- **DATA FOR PROCESSING**
────────────────────────────────────────

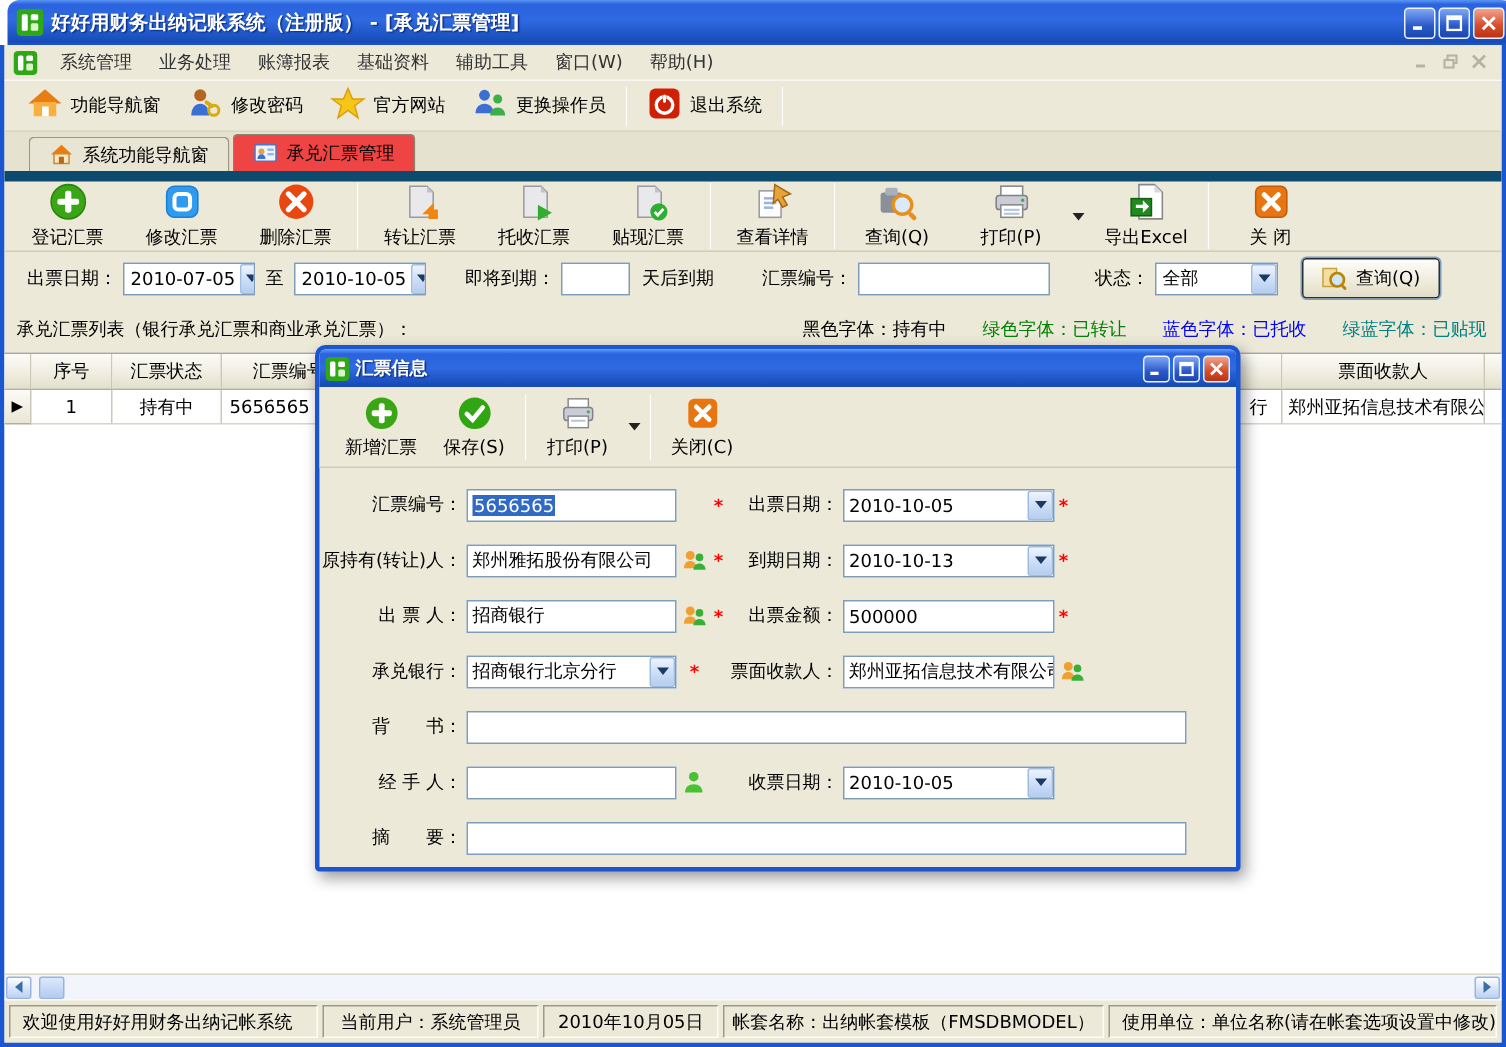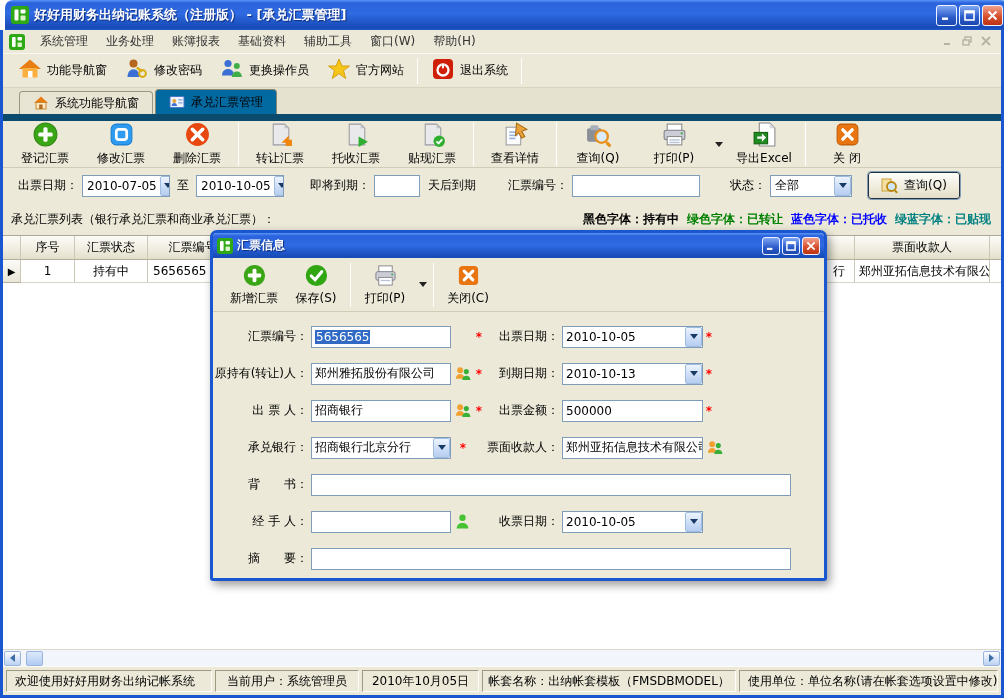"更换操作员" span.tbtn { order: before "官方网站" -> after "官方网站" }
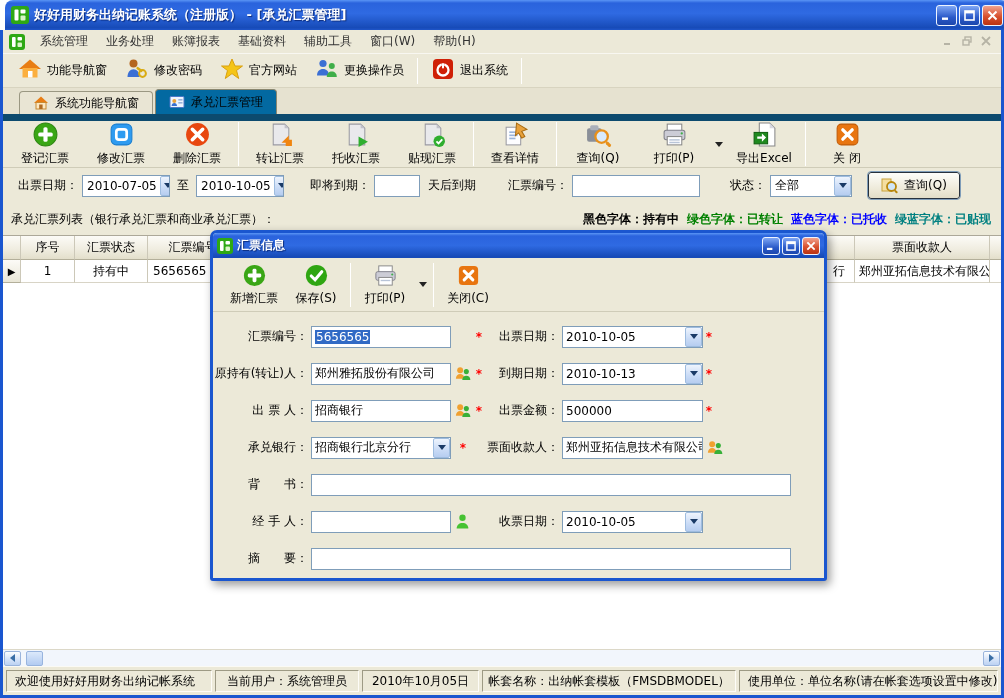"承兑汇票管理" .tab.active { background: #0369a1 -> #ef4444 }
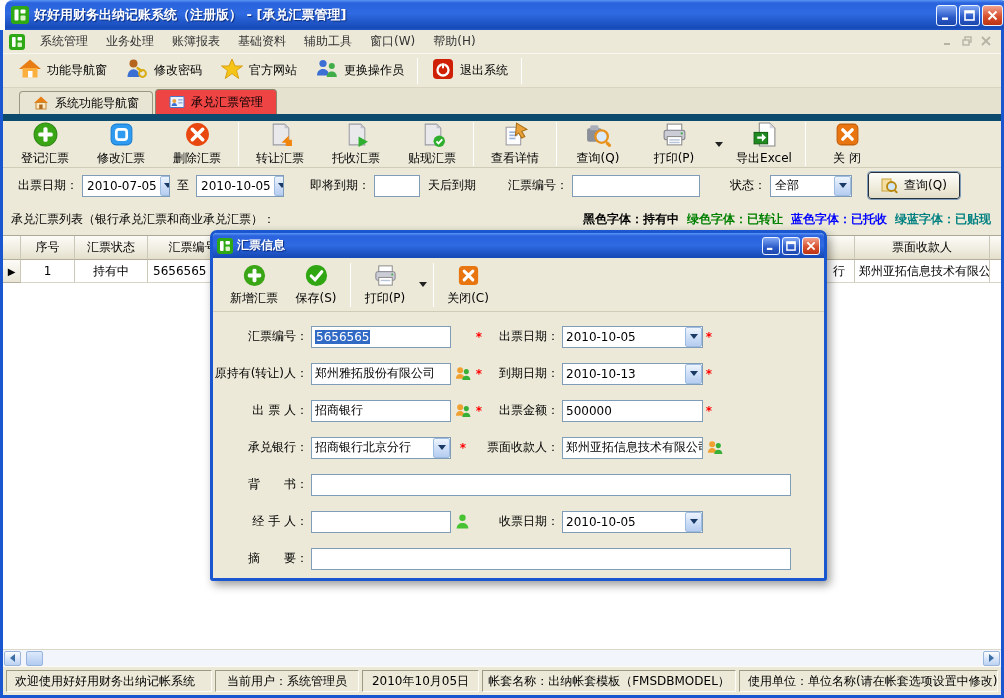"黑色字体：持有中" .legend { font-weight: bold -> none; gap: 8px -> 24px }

────────────────────────────────────────

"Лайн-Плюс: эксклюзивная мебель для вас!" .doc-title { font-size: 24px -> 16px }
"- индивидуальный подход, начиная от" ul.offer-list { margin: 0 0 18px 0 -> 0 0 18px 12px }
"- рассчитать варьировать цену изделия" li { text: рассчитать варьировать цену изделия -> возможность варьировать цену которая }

────────────────────────────────────────

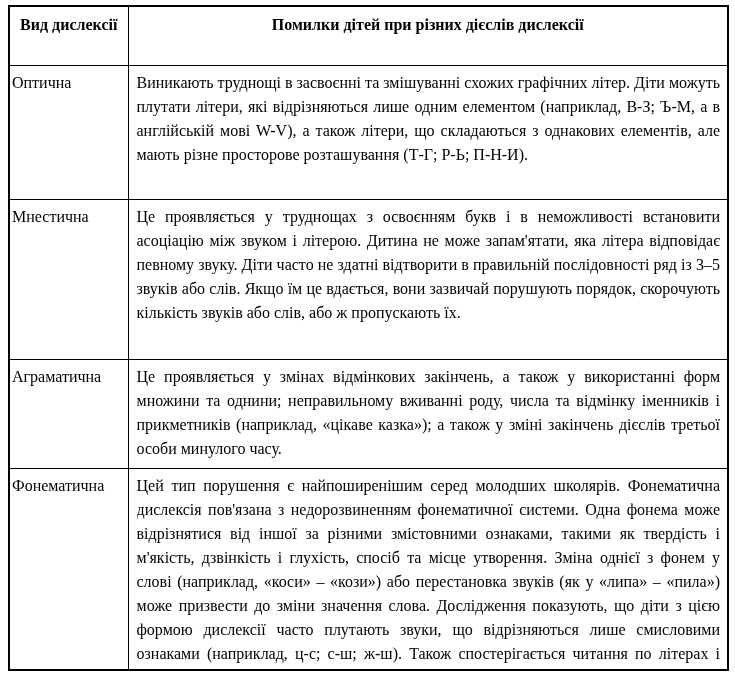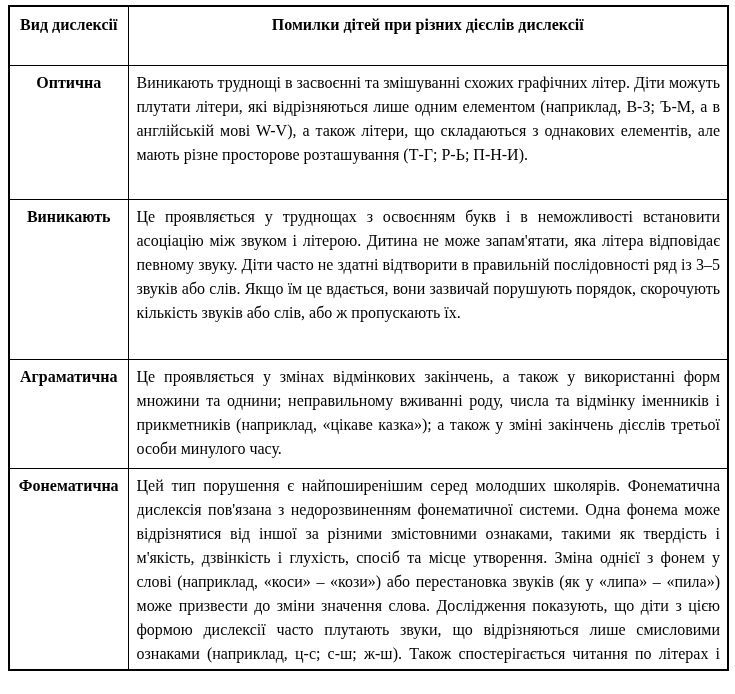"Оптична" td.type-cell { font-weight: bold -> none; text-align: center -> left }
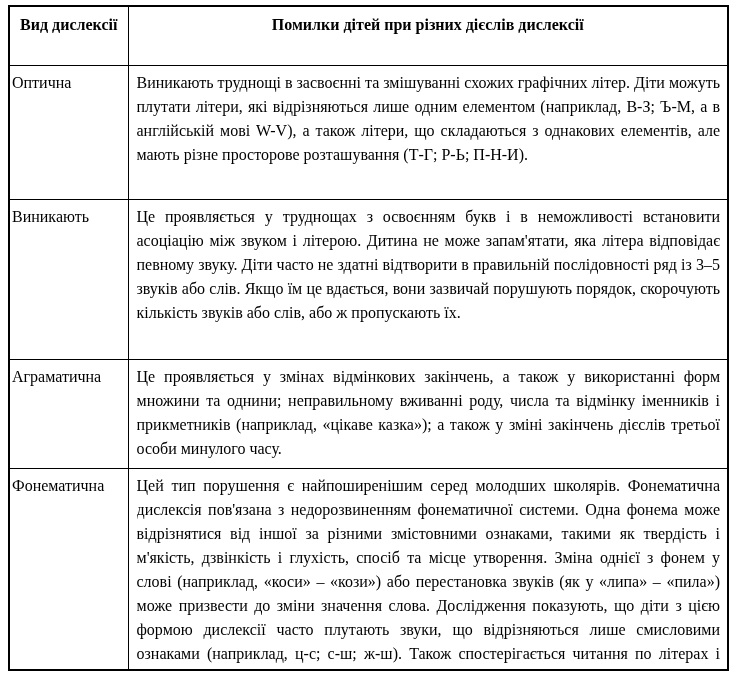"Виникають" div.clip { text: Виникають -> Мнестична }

────────────────────────────────────────

- **WORK REQUIRED**
Give again exactly, and only, the lines above starting at the one with "эксклюзивная мебель для" and ending at the one with "text: рассчитать варьировать".

- **COMPLETED EXERCISE**
"Лайн-Плюс: эксклюзивная мебель для вас!" .doc-title { font-size: 24px -> 16px }
"- индивидуальный подход, начиная от" ul.offer-list { margin: 0 0 18px 0 -> 0 0 18px 12px }
"- рассчитать варьировать цену изделия" li { text: рассчитать варьировать цену изделия -> возможность варьировать цену которая }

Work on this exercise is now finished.